-------- The records --------

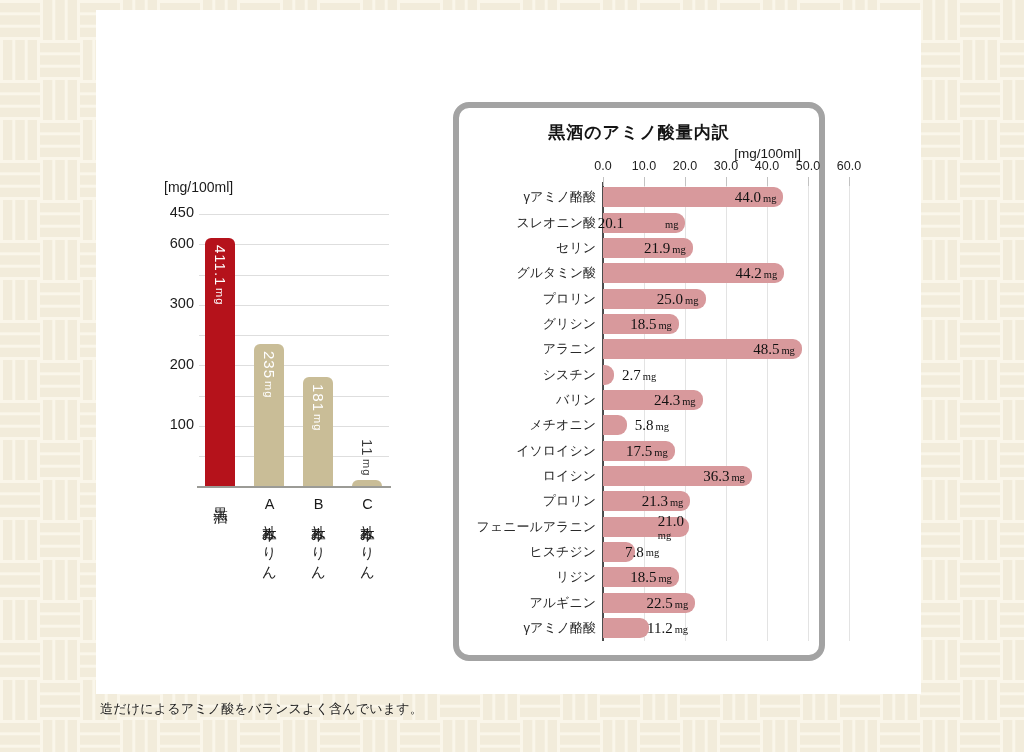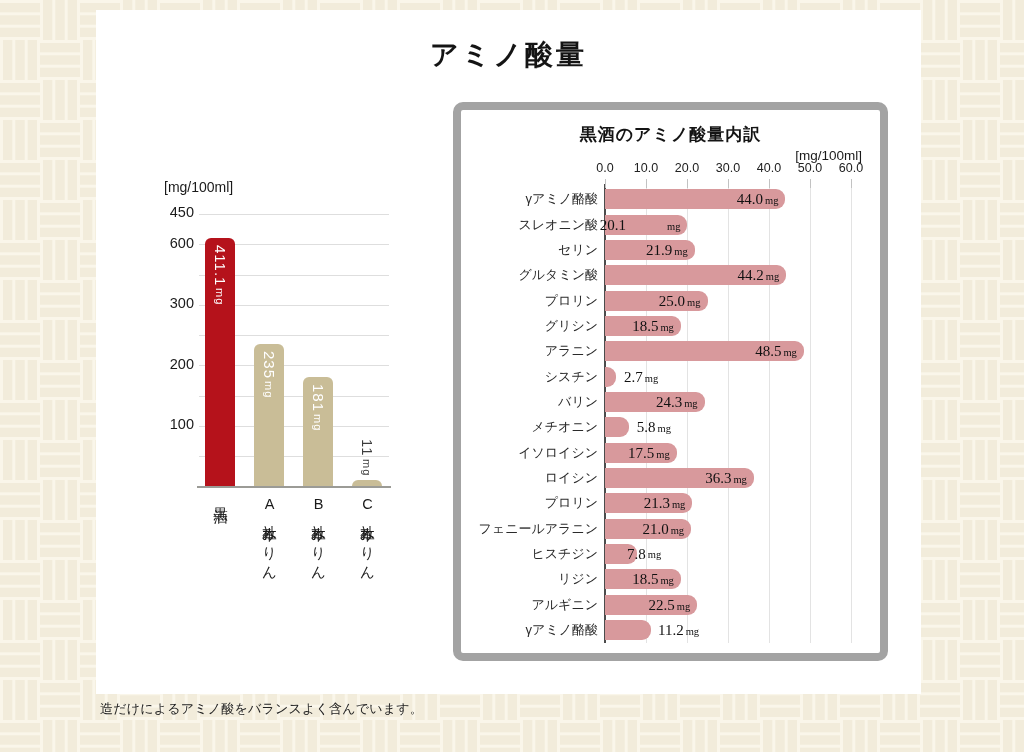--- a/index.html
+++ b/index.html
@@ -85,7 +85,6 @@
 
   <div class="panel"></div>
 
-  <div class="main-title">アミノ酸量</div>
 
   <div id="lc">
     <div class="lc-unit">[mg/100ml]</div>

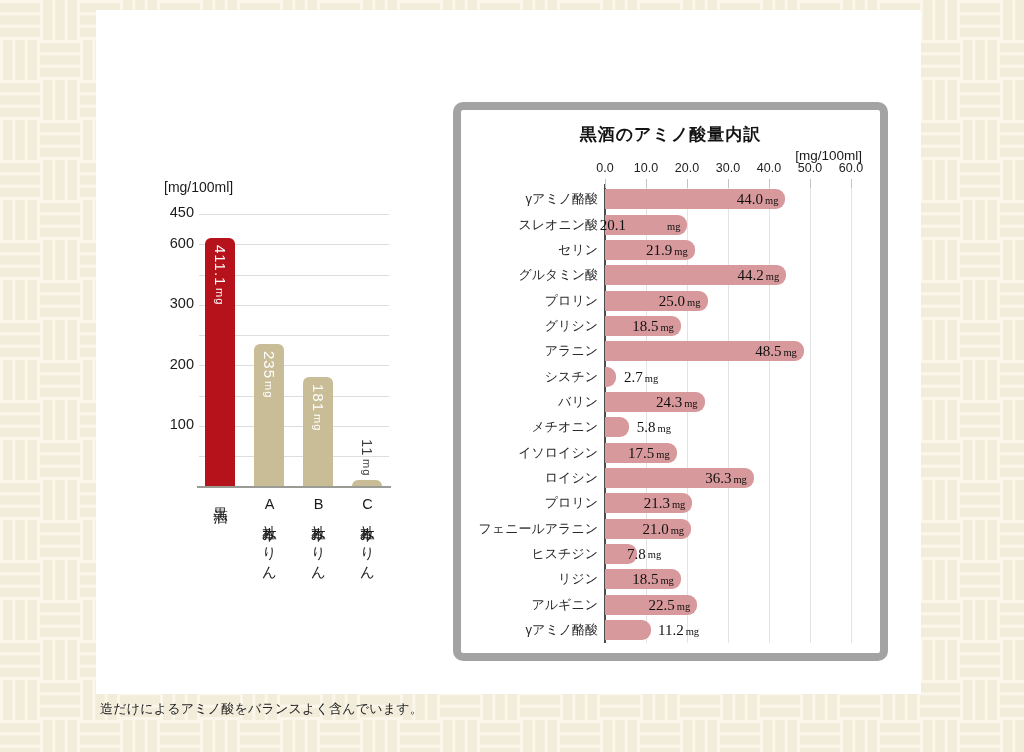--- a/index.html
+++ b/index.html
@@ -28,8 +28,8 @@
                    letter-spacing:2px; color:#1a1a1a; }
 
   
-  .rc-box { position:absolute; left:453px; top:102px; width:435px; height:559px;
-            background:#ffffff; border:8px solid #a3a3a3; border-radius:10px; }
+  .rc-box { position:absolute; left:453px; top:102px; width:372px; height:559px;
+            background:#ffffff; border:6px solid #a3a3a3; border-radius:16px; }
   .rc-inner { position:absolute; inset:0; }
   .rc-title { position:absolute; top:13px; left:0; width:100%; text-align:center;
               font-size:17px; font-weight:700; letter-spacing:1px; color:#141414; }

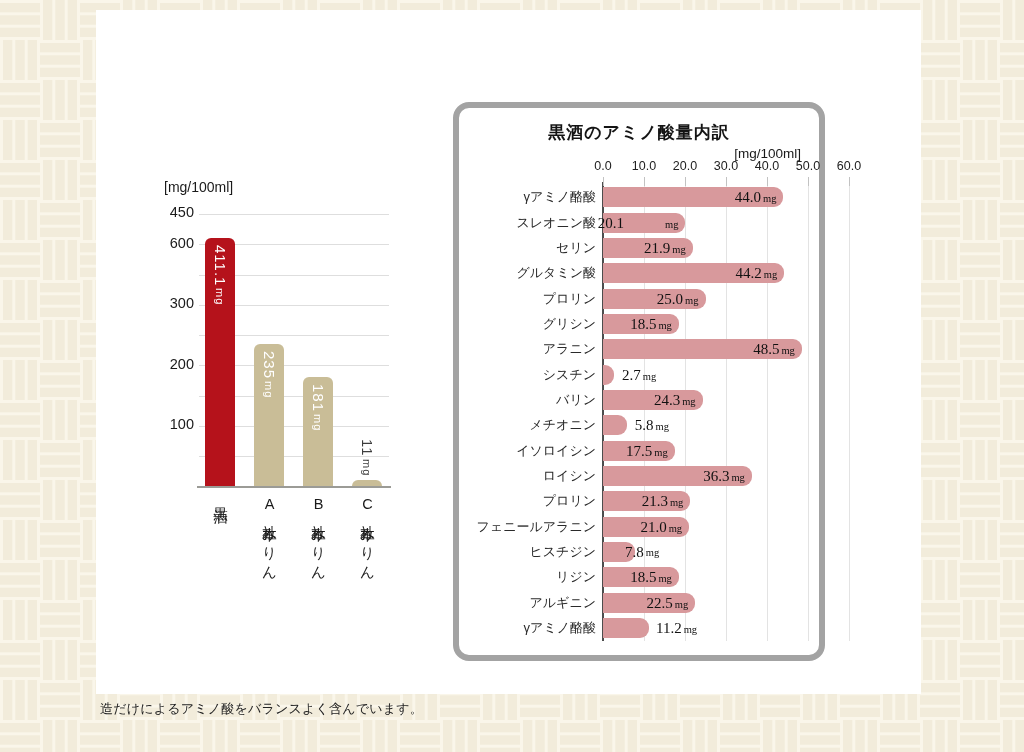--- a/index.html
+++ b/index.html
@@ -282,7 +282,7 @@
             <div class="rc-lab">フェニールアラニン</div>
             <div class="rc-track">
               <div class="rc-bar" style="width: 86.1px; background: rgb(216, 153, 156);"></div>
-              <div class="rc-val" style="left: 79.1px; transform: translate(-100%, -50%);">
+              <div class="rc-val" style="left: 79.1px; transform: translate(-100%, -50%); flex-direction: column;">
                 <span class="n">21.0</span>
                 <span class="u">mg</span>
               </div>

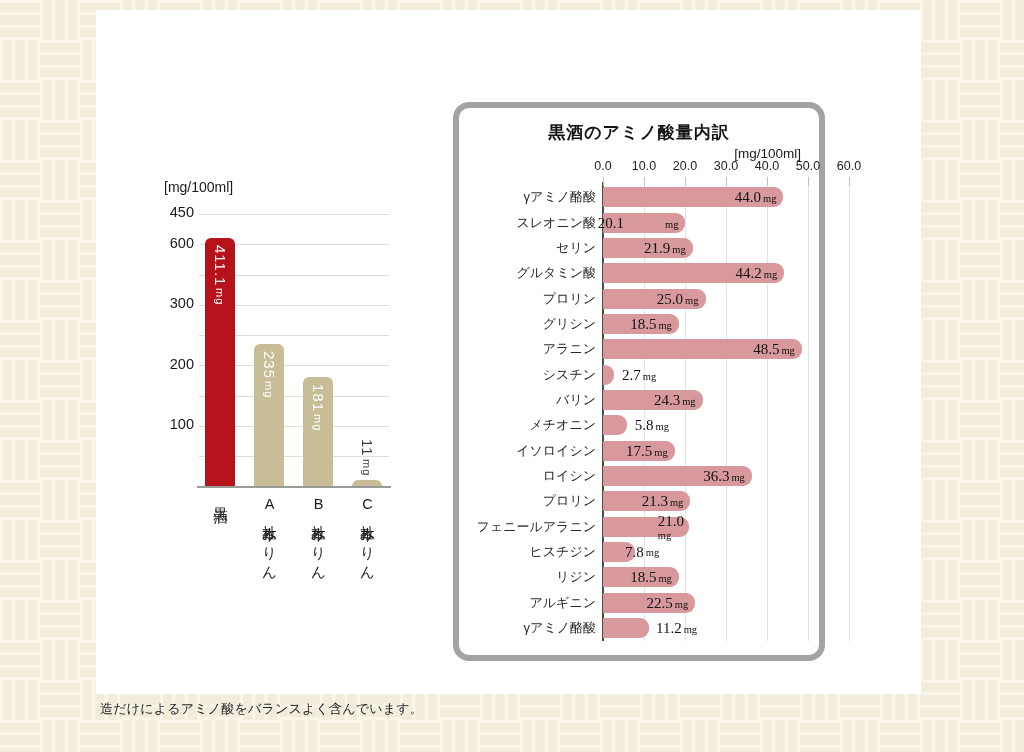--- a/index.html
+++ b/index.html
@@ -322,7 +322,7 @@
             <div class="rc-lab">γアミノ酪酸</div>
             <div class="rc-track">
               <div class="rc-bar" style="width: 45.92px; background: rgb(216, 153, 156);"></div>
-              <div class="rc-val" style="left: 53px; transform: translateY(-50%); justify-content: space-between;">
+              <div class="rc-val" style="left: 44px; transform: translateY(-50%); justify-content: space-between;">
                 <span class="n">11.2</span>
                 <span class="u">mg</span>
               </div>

--------

Task brief » Set every line of the records down again exactly, and exclude all pictures.

Reply »
--- a/index.html
+++ b/index.html
@@ -85,7 +85,6 @@
 
   <div class="panel"></div>
 
-  <div class="main-title">アミノ酸量</div>
 
   <div id="lc">
     <div class="lc-unit">[mg/100ml]</div>

--- a/index.html
+++ b/index.html
@@ -28,8 +28,8 @@
                    letter-spacing:2px; color:#1a1a1a; }
 
   
-  .rc-box { position:absolute; left:453px; top:102px; width:435px; height:559px;
-            background:#ffffff; border:8px solid #a3a3a3; border-radius:10px; }
+  .rc-box { position:absolute; left:453px; top:102px; width:372px; height:559px;
+            background:#ffffff; border:6px solid #a3a3a3; border-radius:16px; }
   .rc-inner { position:absolute; inset:0; }
   .rc-title { position:absolute; top:13px; left:0; width:100%; text-align:center;
               font-size:17px; font-weight:700; letter-spacing:1px; color:#141414; }

--- a/index.html
+++ b/index.html
@@ -282,7 +282,7 @@
             <div class="rc-lab">フェニールアラニン</div>
             <div class="rc-track">
               <div class="rc-bar" style="width: 86.1px; background: rgb(216, 153, 156);"></div>
-              <div class="rc-val" style="left: 79.1px; transform: translate(-100%, -50%);">
+              <div class="rc-val" style="left: 79.1px; transform: translate(-100%, -50%); flex-direction: column;">
                 <span class="n">21.0</span>
                 <span class="u">mg</span>
               </div>

--- a/index.html
+++ b/index.html
@@ -322,7 +322,7 @@
             <div class="rc-lab">γアミノ酪酸</div>
             <div class="rc-track">
               <div class="rc-bar" style="width: 45.92px; background: rgb(216, 153, 156);"></div>
-              <div class="rc-val" style="left: 53px; transform: translateY(-50%); justify-content: space-between;">
+              <div class="rc-val" style="left: 44px; transform: translateY(-50%); justify-content: space-between;">
                 <span class="n">11.2</span>
                 <span class="u">mg</span>
               </div>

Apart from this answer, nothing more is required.